I think that BAFTA's are more about real acting than Emmy. Very often is more how much the producer and the broadcaster advertise and promote the show to the jury. If you will see an increase of interviews about Sherlock in USA, maybe they have a chance.
Well, yes and no. The BAFTAs are making their selection from a much, much smaller pool of nominees. The campaigning that goes on prior to Emmy nominations is so that voters remember you exist. There are literally hundreds of shows and performers that are eligible to be nominated and it's impossible for voters to remember them all. For Your Consideration ads, screeners, interviews with the actors & creative teams, etc. is for voter awareness. They can't vote for you if they don't know you exist or they've forgotten about you.

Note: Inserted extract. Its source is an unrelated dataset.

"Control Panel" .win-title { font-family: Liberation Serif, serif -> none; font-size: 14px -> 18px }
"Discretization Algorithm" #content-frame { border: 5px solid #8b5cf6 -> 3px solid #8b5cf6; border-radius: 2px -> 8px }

I don't see how the Emmys are any better or worse than the BAFTAs in recognizing talent. In fact, just looking at the Lead Actor field, two of the nominees are previous BAFTA winners. Two more are previous BAFTA nominees. Who in the Lead Actor field doesn't deserve to be there or is only there because of campaigning? I fail to see who is coasting on hype alone.
They are against FARGO who at the moment push only BBT and Allison Tolman (with a few interviews about Hanks as well). Nothing about Martin Freeman, thought he got two nominations - i knew it right at the CC TV Awards that he had no chance, as well when the interviewer on red carpet didn't ask BBT a thing about MF ( like, you are against your colleague, your thoughts, blah blah blah) and when MF didn't bother to come to the awards.

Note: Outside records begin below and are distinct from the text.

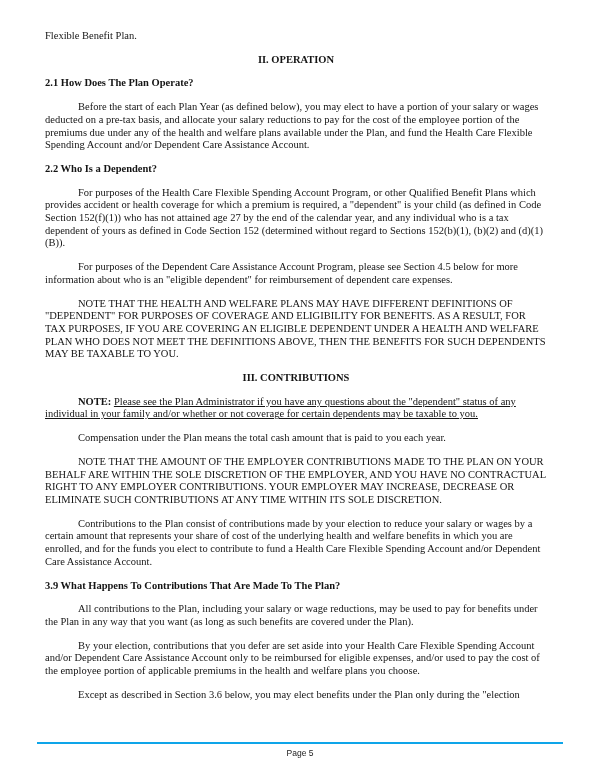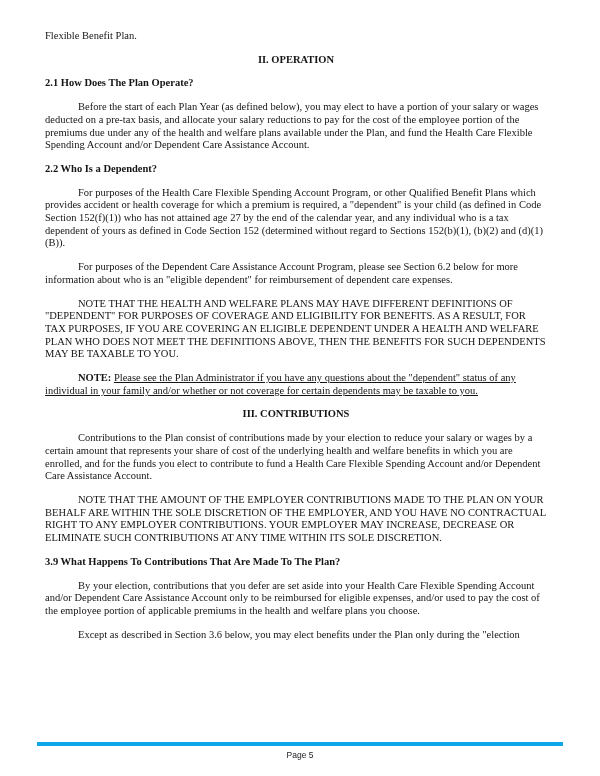"For purposes of the Dependent" p.block { text: 6.2 -> 4.5 }
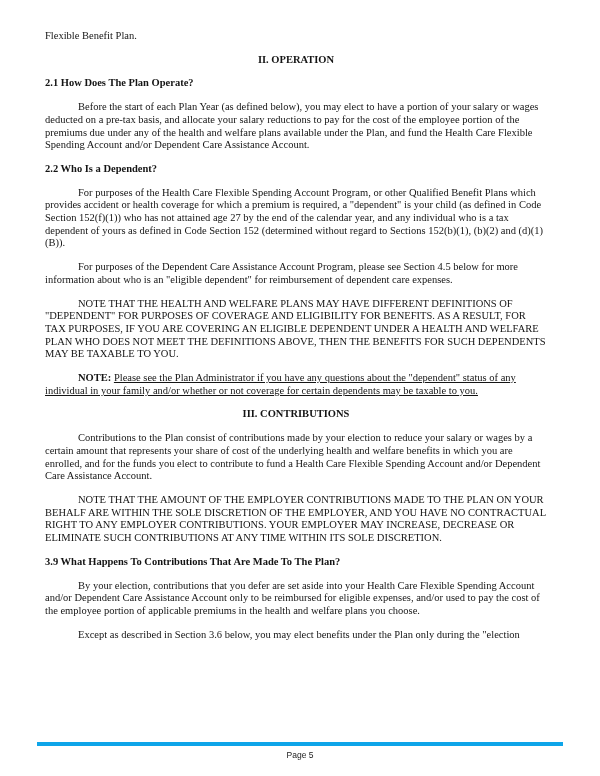"NOTE: Please see the Plan" p.block { order: before "III. CONTRIBUTIONS" -> after "III. CONTRIBUTIONS" }
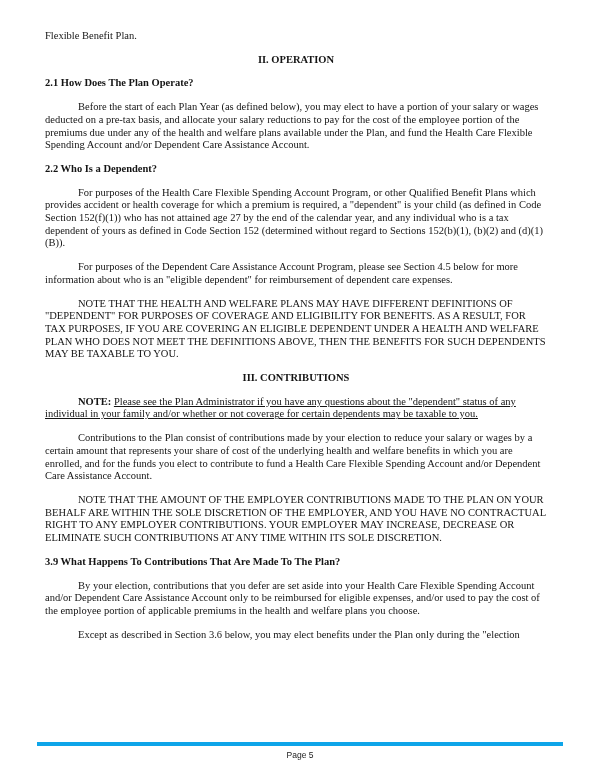"Compensation under the Plan means" p.block { html: none -> <p>Compensation under the Plan means the total cash amount that is paid to you each year.</p> }
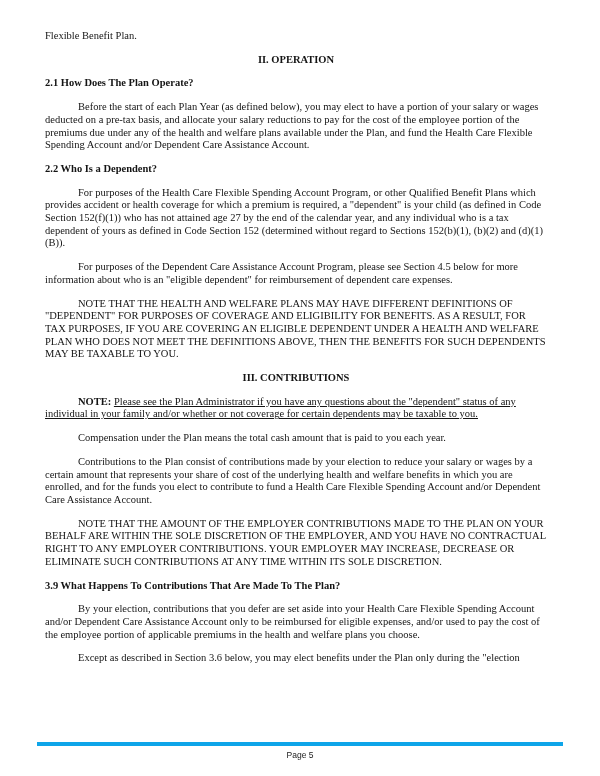"Contributions to the Plan consist" p.block { order: before "NOTE THAT THE AMOUNT OF" -> after "NOTE THAT THE AMOUNT OF" }
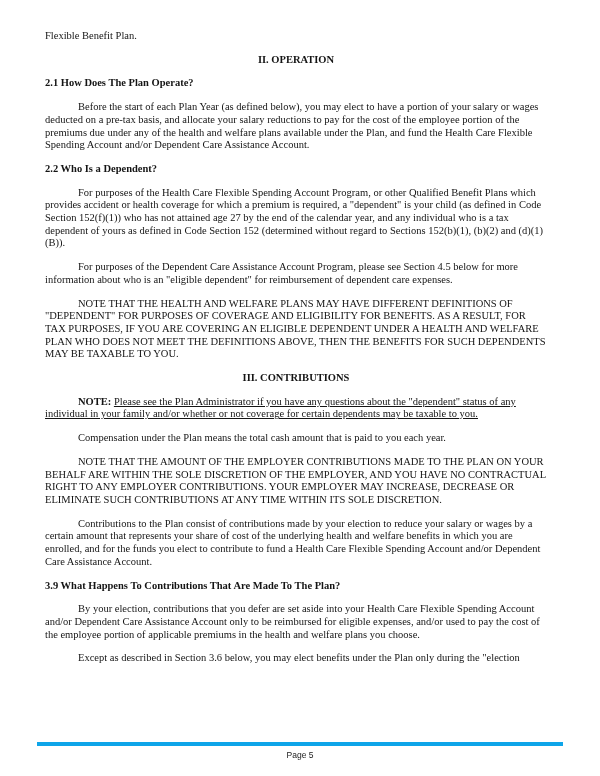"All contributions to the Plan," p.block { html: none -> <p>All contributions to the Plan, including your salary or wage reductions, may be used to pay for benefits under the Plan in any way that you want (as long as such benefits are covered under the Plan).</p> }
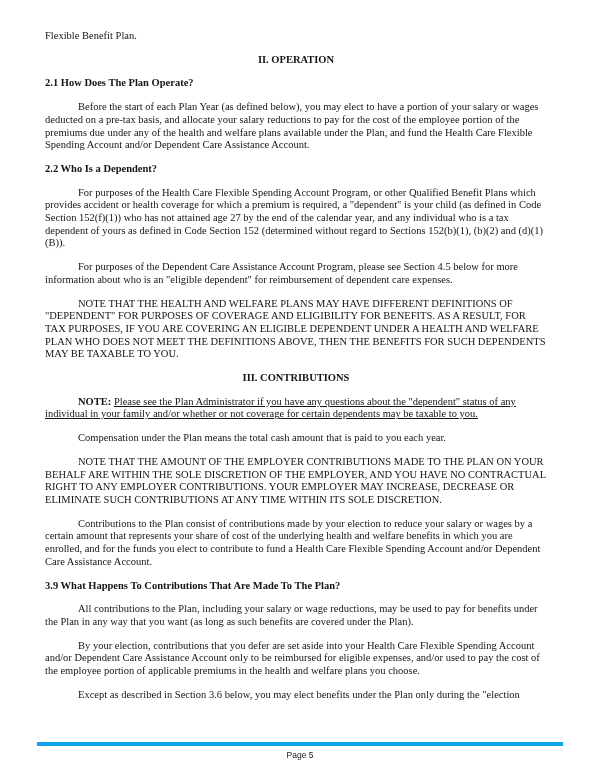"Page 5" .footer { border-top: 4px solid #0ea5e9 -> 2px solid #0ea5e9 }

There are no interviews with Martin Freeman because he's not available to do them. Allison Tolman is brand new to the business and not working on anything else. Billy Bob Thornton is a busy man but he lives in Los Angeles so he certainly has an easier job making time for this sort of stuff than Martin does.
And the Critics Choice Television Awards are a joke. They're only slightly more respected than the Teen Choice Awards or the MTV Movie Awards. Nobody pays attention to them and nobody makes time for them. Martin was working. There was no reason for him to reschedule his life around for that. I was shocked that both Billy Bob Thornton and Matthew McConaughey showed up. Most of the big names skipped it.
If they didn't won for the amazing TRF, i don't think they have now a chance.
The Reichenbach Fall was never submitted for Emmy consideration. A Scandal in Belgravia was. Hartswood Films dropped the ball on that one.
Plus that BBC doesn't seem to play the awards game and push its actors. Sadly.
The BBC has nothing to do with it. PBS is responsible and they've done a pretty remarkable job scoring nominations for both Sherlock and Downton Abbey (in the much more competitive Drama categories). Some of the big name critics expected Cumberbatch to win the Emmy in 2012 purely based on the buzz that PBS had created for him. They're doing a fine job, but Sherlock has strong (this year, very strong) competition and there's nothing that can be done about that.
PBS may not be HBO, but they're certainly not BBC America. If Sherlock were on BBC America it wouldn't have 29 Emmy nominations to show for it.